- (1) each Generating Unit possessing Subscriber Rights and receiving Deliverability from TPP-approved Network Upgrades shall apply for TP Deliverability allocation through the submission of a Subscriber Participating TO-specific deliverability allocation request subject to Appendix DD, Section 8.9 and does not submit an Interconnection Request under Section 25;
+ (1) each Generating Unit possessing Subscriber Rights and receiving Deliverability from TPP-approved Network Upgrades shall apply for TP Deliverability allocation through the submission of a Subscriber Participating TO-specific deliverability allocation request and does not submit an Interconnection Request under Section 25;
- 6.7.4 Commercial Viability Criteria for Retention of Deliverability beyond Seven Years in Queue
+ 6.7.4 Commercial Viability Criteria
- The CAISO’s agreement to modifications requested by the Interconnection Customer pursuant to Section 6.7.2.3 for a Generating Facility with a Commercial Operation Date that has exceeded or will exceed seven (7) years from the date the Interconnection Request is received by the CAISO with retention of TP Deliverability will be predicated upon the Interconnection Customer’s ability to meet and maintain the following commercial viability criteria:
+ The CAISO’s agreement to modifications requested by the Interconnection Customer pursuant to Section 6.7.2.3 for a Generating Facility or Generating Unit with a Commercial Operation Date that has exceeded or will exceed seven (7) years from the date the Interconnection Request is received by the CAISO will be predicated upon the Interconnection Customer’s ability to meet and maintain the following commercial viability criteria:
____________
#### What the task requires
Only the lines from the one containing "- 6.7.4 Commercial" through the end of the listing should be copied, and they should be copied exactly.

#### Output for this task
- 6.7.4 Commercial Viability Criteria for Retention of Deliverability beyond Seven Years in Queue
+ 6.7.4 Commercial Viability Criteria
- The CAISO’s agreement to modifications requested by the Interconnection Customer pursuant to Section 6.7.2.3 for a Generating Facility with a Commercial Operation Date that has exceeded or will exceed seven (7) years from the date the Interconnection Request is received by the CAISO with retention of TP Deliverability will be predicated upon the Interconnection Customer’s ability to meet and maintain the following commercial viability criteria:
+ The CAISO’s agreement to modifications requested by the Interconnection Customer pursuant to Section 6.7.2.3 for a Generating Facility or Generating Unit with a Commercial Operation Date that has exceeded or will exceed seven (7) years from the date the Interconnection Request is received by the CAISO will be predicated upon the Interconnection Customer’s ability to meet and maintain the following commercial viability criteria:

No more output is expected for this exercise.